Edit tracking data
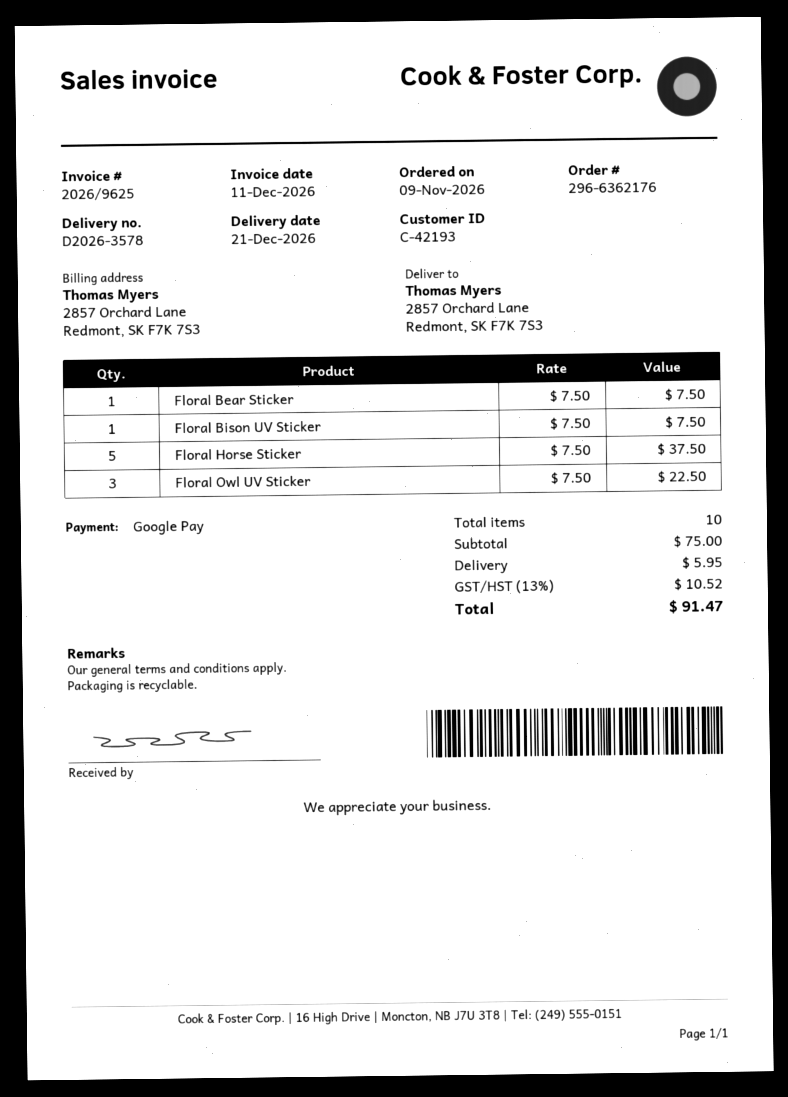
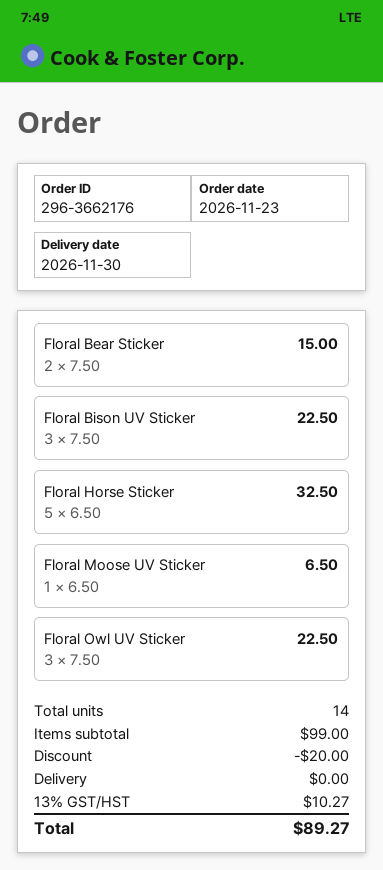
order number: 296-6362176 -> 296-3662176
order date: 2026-11-09 -> 2026-11-23
delivery date: 2026-12-21 -> 2026-11-30
Floral Bear Sticker: 1 x 7.50 = 7.50 -> 2 x 7.50 = 15.00
Floral Bison UV Sticker: 1 x 7.50 = 7.50 -> 3 x 7.50 = 22.50
Floral Horse Sticker: 5 x 7.50 = 37.50 -> 5 x 6.50 = 32.50
Floral Moose UV Sticker: none -> 1 x 6.50 = 6.50
total quantity: 10 -> 14
subtotal: 75.00 -> 99.00
discount: none -> 20.00
shipping: 5.95 -> 0.00
tax: 13% = 10.52 -> 13% = 10.27
total: 91.47 -> 89.27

_Description of the task_
Set down exactly what runs from the line with "subtotal: 75.00 -> 99.00" to the last line of the data above, including both of those lines and no others.

_Answer for the task_
subtotal: 75.00 -> 99.00
discount: none -> 20.00
shipping: 5.95 -> 0.00
tax: 13% = 10.52 -> 13% = 10.27
total: 91.47 -> 89.27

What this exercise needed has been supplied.